資金調達は創業者に心理的な安全性をもたらし、大胆な行動を取りやすくし、不安を軽減してくれる。しかし、スタートアップが実験や予想外の意思決定をするために、必ずしも資金調達が必要というわけではないとMorrisは指摘する。「もしあなたが大胆になれないことが問題なら、それは資金の有無に関係なく自分で解決できる」と彼は語る。

自己資金で運営する企業は、資金調達をしていない場合、資金の使い方に慎重になるのが一般的だ。しかし、実際に大胆な行動が必要なタイミングで臆病になりすぎないよう注意も必要だとMeerは語る。資金調達のタイミングも重要で、Meerは「プロセスの初期段階で行うべきではない」と述べている。

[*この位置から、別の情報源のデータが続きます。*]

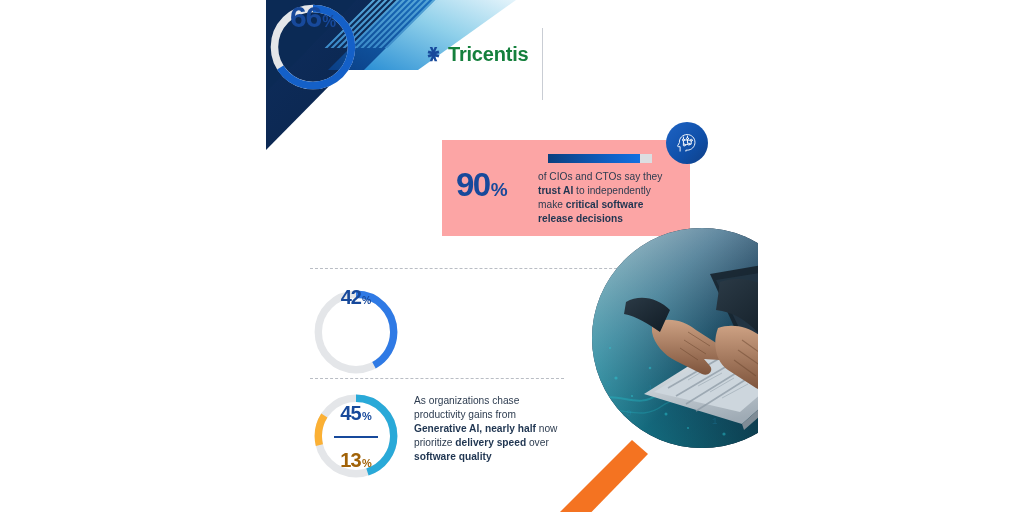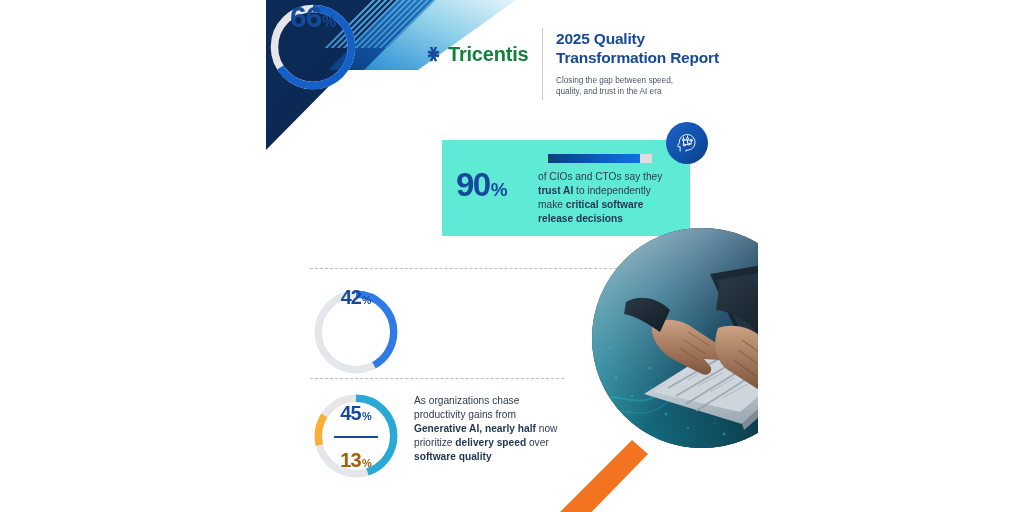--- a/index.html
+++ b/index.html
@@ -211,16 +211,6 @@
         <span id="logo-word">Tricentis</span>
       </div>
       <div id="header-rule"></div>
-      <div id="header-text">
-        <div id="report-title">
-          <div>2025 Quality</div>
-          <div>Transformation Report</div>
-        </div>
-        <div id="report-sub">
-          <div>Closing the gap between speed,</div>
-          <div>quality, and trust in the AI era</div>
-        </div>
-      </div>
     </div>
 
     <div class="donut" id="donut-66">

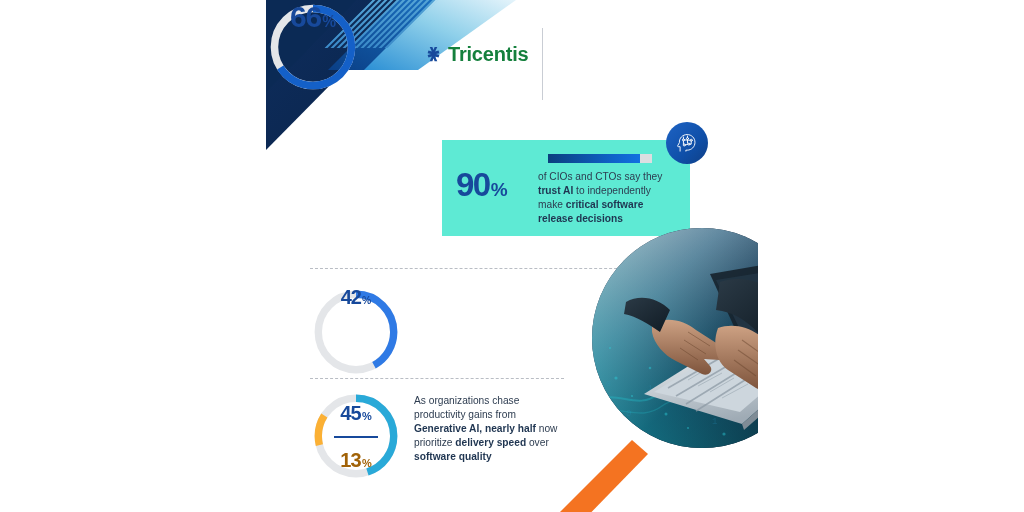--- a/index.html
+++ b/index.html
@@ -226,7 +226,7 @@
       </div>
     </div>
 
-    <div id="panel-90" style="background: #5eead4;">
+    <div id="panel-90" style="background: #fca5a5;">
       <div id="num-90">
         <span>90</span>
           <span class="pct">%</span>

「私がスタートアップが早い段階で資金調達を考えることに反対する最大の理由の一つは、『今あなたの頭の中で一番大事なことは何か?』という点です」とMeerは語る。「資金を得た瞬間、頭の中は『どう使うか』に支配されてしまい、『どうやってこの製品を作り、顧客を満足させるか』という本来の目的が薄れてしまうのです。」

Meerは自身のスタートアップの歩みを「運が良かった」と表現し、Thinkst Canaryは当初「かなりイマイチな製品」だったと付け加える。Thinkst Canaryは、侵害検知と予期せぬ(潜在的に悪意のある)活動のアラートを提供する「カナリア」と呼ばれるソフトウェアデコイを提供している。しかし、初期のカナリアでも顧客の課題解決には十分だったとMeerは語る。会社の成功の多くは運によるものかもしれないが、若い会社が成功を「設計」する方法はまだあるとMeerは言う。

「もし、10個の連携機能が必要だと言ってくる会社から声がかかったら、今は断りなさい」とMeerはアドバイスする。「今は、その連携を必要としない3人の顧客を獲得することに集中するんです。」

資金調達は成功を保証しない、顧客が成功を保証する

創業者は、VC資金調達の決断において微妙なバランスを取る必要がある。一方で、燃え尽き症候群や住宅ローンの支払い不能、家族からの投資の損失、新たに雇ったチームへの給与支払い不能などのリスクを回避したいという思いがある。しかし、会社のコントロールを失うことは受け入れがたい。多くの創業者は「すべてを手に入れたい」と考えるとMorrisは説明する。持分を手放したくないし、同時に会社の安全と安心も完全に守りたいのだ。

多くの創業者は、そのバランスを実現する「魔法の方程式」を見つけたと思いがちだが、Morrisは「それは不可能だ」と強調する。製品がうまくいっていない場合、企業はそのフィードバックを受け入れ、消化する必要があるとMorrisは助言する。

「資金調達を目指すべきだとは思いませんが、時には必要なこともあります」とMorrisは語る。「それが成功と失敗の分かれ目になることはほとんどありません。多くの人がそう思いがちですが、実際は違います。大事なのは顧客です。」